Mathematics Graduate Student
Mathematics and Statistics Department, Stephen F. Austin State University
As both an artist and mathematician, I enjoy the juxtaposition of two seemingly opposite ideas or objects. I try to bridge the gap between math and art in such a way that others can see that the two worlds are not mutually exclusive. I work mostly in small metal sculptures/jewelry. I find the idea of wearable art especially appealing. Metal is not a particularly forgiving medium, but I find it allows for more precision than clay or wood. I usually stick to basic metalworking techniques: piercing, cold connection, married metals, chain weaving, hollow construction, forging, etc.

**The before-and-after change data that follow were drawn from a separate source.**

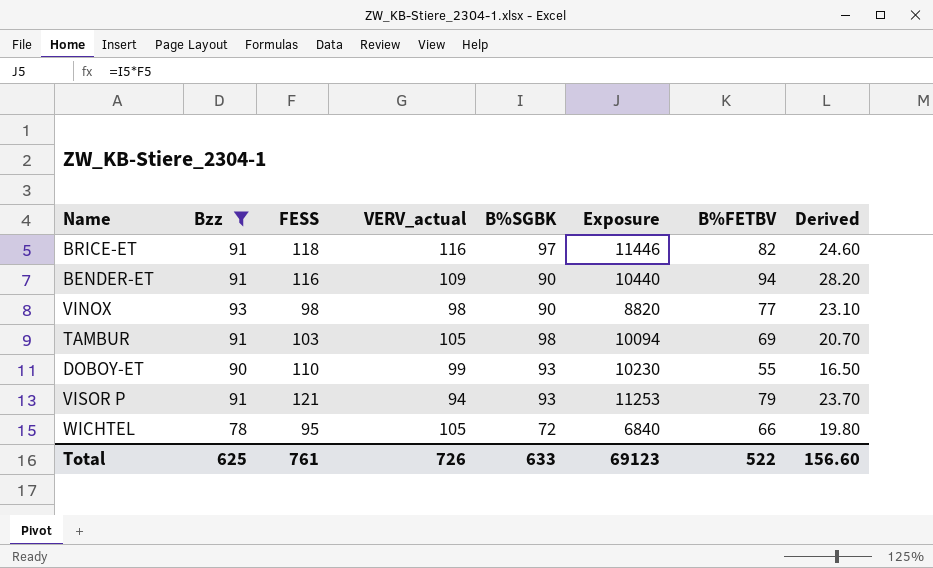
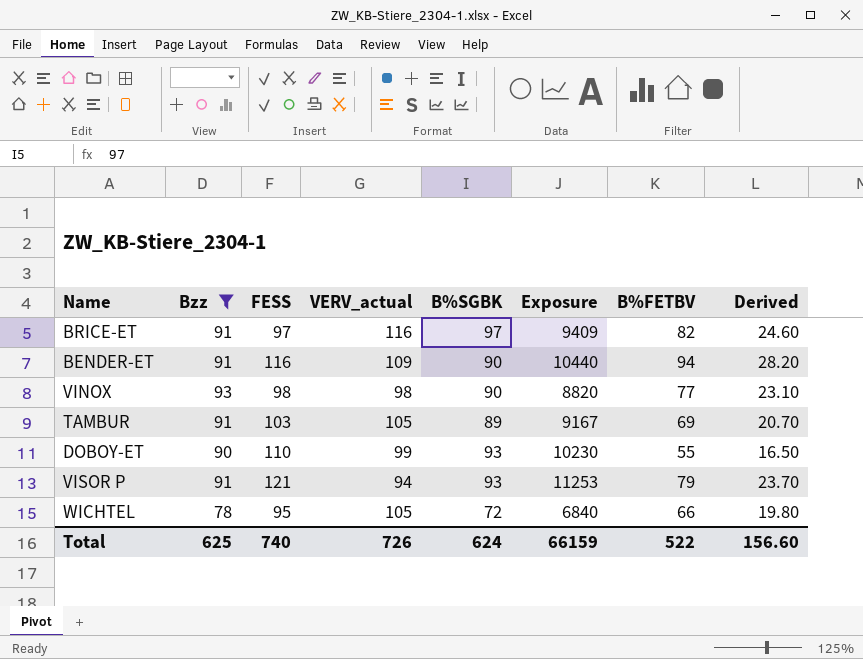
BRICE-ET | FESS: 118 -> 97
BRICE-ET | Exposure: 11446 -> 9409
TAMBUR | B%SGBK: 98 -> 89
TAMBUR | Exposure: 10094 -> 9167
Total | FESS: 761 -> 740
Total | B%SGBK: 633 -> 624
Total | Exposure: 69123 -> 66159

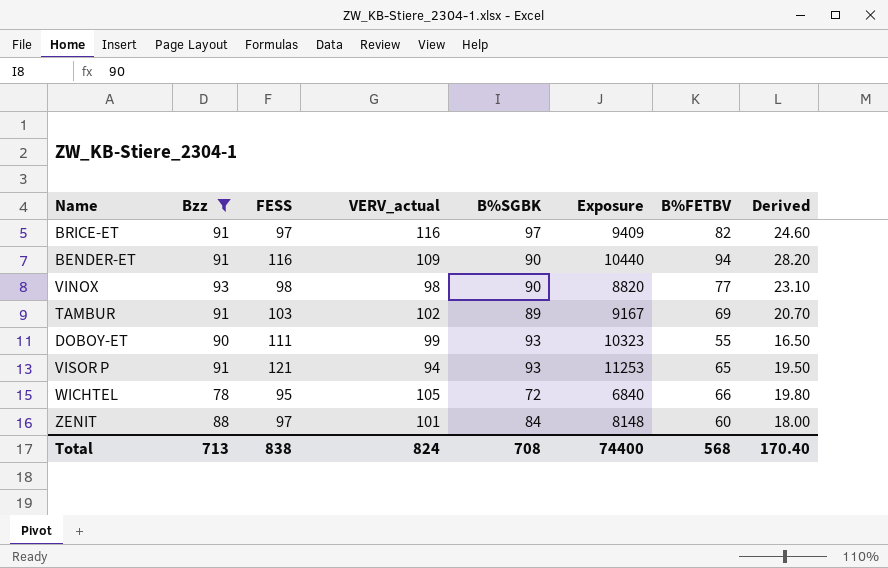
TAMBUR | VERV_actual: 105 -> 102
DOBOY-ET | FESS: 110 -> 111
DOBOY-ET | Exposure: 10230 -> 10323
VISOR P | B%FETBV: 79 -> 65
VISOR P | Derived: 23.70 -> 19.50
row ZENIT: none -> 88 | 97 | 101 | 84 | 8148 | 60 | 18.00
Total | Bzz: 625 -> 713
Total | FESS: 740 -> 838
Total | VERV_actual: 726 -> 824
Total | B%SGBK: 624 -> 708
Total | Exposure: 66159 -> 74400
Total | B%FETBV: 522 -> 568
Total | Derived: 156.60 -> 170.40

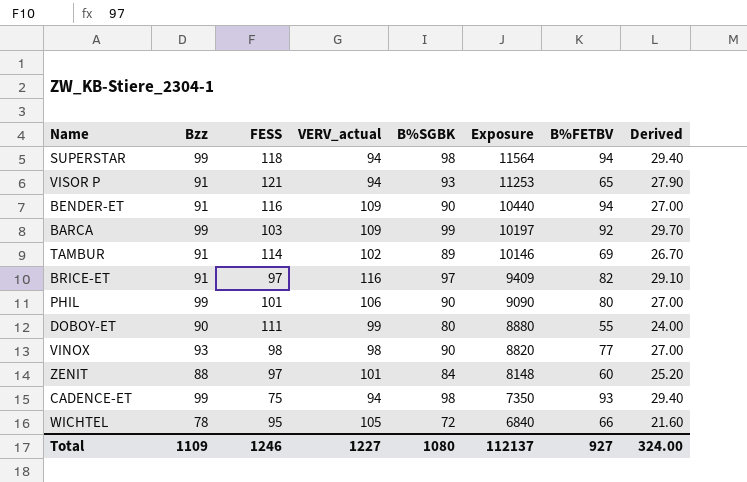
filter: Bzz != 99 -> none
row order: none -> Exposure descending
column Derived | formula: [B%FETBV] * 0.3 -> [B%SGBK] * 0.3
TAMBUR | FESS: 103 -> 114
TAMBUR | Exposure: 9167 -> 10146
DOBOY-ET | B%SGBK: 93 -> 80
DOBOY-ET | Exposure: 10323 -> 8880
Total | Bzz: 713 -> 1109
Total | FESS: 838 -> 1246
Total | VERV_actual: 824 -> 1227
Total | B%SGBK: 708 -> 1080
Total | Exposure: 74400 -> 112137
Total | B%FETBV: 568 -> 927
Total | Derived: 170.40 -> 324.00

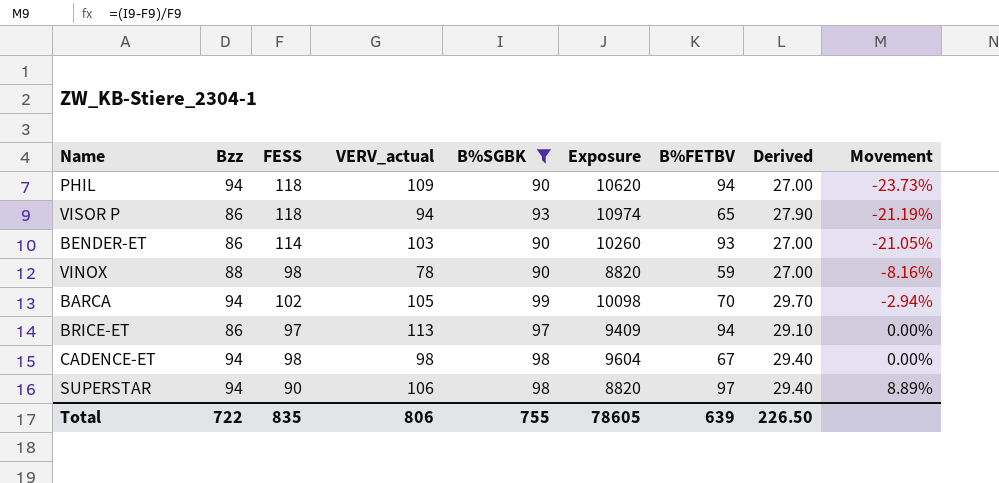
filter: none -> B%SGBK >= 90
row order: Exposure descending -> Movement ascending
column Movement | formula: none -> ([B%SGBK] - [FESS]) / [FESS]
PHIL | Bzz: 99 -> 94
PHIL | FESS: 101 -> 118
PHIL | VERV_actual: 106 -> 109
PHIL | Exposure: 9090 -> 10620
PHIL | B%FETBV: 80 -> 94
VISOR P | Bzz: 91 -> 86
VISOR P | FESS: 121 -> 118
VISOR P | Exposure: 11253 -> 10974
BENDER-ET | Bzz: 91 -> 86
BENDER-ET | FESS: 116 -> 114
BENDER-ET | VERV_actual: 109 -> 103
BENDER-ET | Exposure: 10440 -> 10260
BENDER-ET | B%FETBV: 94 -> 93
VINOX | Bzz: 93 -> 88
VINOX | VERV_actual: 98 -> 78
VINOX | B%FETBV: 77 -> 59
BARCA | Bzz: 99 -> 94
BARCA | FESS: 103 -> 102
BARCA | VERV_actual: 109 -> 105
BARCA | Exposure: 10197 -> 10098
BARCA | B%FETBV: 92 -> 70
BRICE-ET | Bzz: 91 -> 86
BRICE-ET | VERV_actual: 116 -> 113
BRICE-ET | B%FETBV: 82 -> 94
CADENCE-ET | Bzz: 99 -> 94
CADENCE-ET | FESS: 75 -> 98
CADENCE-ET | VERV_actual: 94 -> 98
CADENCE-ET | Exposure: 7350 -> 9604
CADENCE-ET | B%FETBV: 93 -> 67
SUPERSTAR | Bzz: 99 -> 94
SUPERSTAR | FESS: 118 -> 90
SUPERSTAR | VERV_actual: 94 -> 106
SUPERSTAR | Exposure: 11564 -> 8820
SUPERSTAR | B%FETBV: 94 -> 97
Total | Bzz: 1109 -> 722
Total | FESS: 1246 -> 835
Total | VERV_actual: 1227 -> 806
Total | B%SGBK: 1080 -> 755
Total | Exposure: 112137 -> 78605
Total | B%FETBV: 927 -> 639
Total | Derived: 324.00 -> 226.50

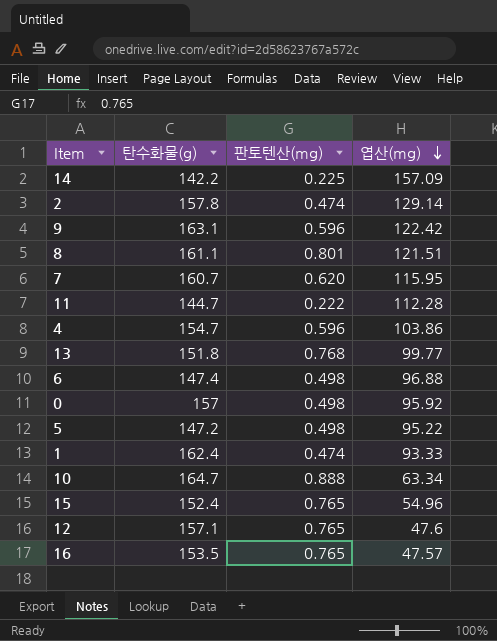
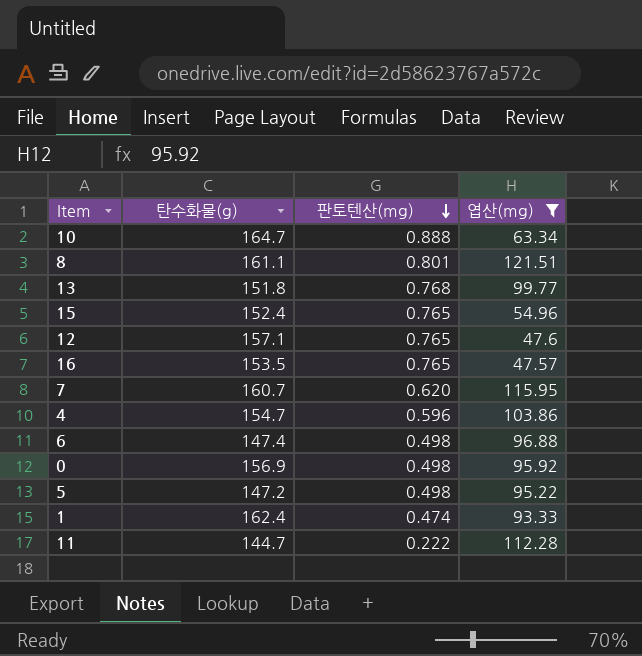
filter: none -> 엽산(mg) <= 121.51
row order: 엽산(mg) descending -> 판토텐산(mg) descending
0 | 탄수화물(g): 157 -> 156.9

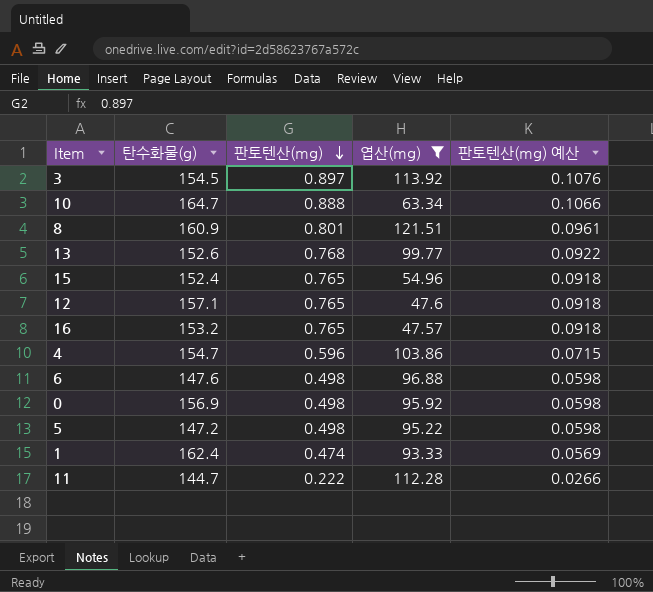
column 판토텐산(mg) 예산 | formula: none -> [판토텐산(mg)] * 0.12
row 7: 160.7 | 0.620 | 115.95 -> none
row 3: none -> 154.5 | 0.897 | 113.92 | 0.1076
8 | 탄수화물(g): 161.1 -> 160.9
13 | 탄수화물(g): 151.8 -> 152.6
16 | 탄수화물(g): 153.5 -> 153.2
6 | 탄수화물(g): 147.4 -> 147.6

1.5 x 1.5 x 0.25 inches each (2 brooches)
Fine Silver, Copper
These brooches were inspired by my undergraduate graph theory research into the colorability of the map created by a finite tiling of circles in the plane. I was able to prove by mathematical induction that the resulting map is 2-colorable. This result lends itself quite well to the process of married metals. Two pieces of metal were overlayed: one copper and the other fine silver. The design was pierced from both sheets at once, and alternating pieces were swapped to form the two 2-colored designs. The individual components of each image were silver-soldered together, and the sides and back of each brooch hollow constructed to create the final form. The process yields two images, each one the inverse of its partner. To emphasize the complementary nature of each image, I fabricated one brooch with a convex face and the other concave.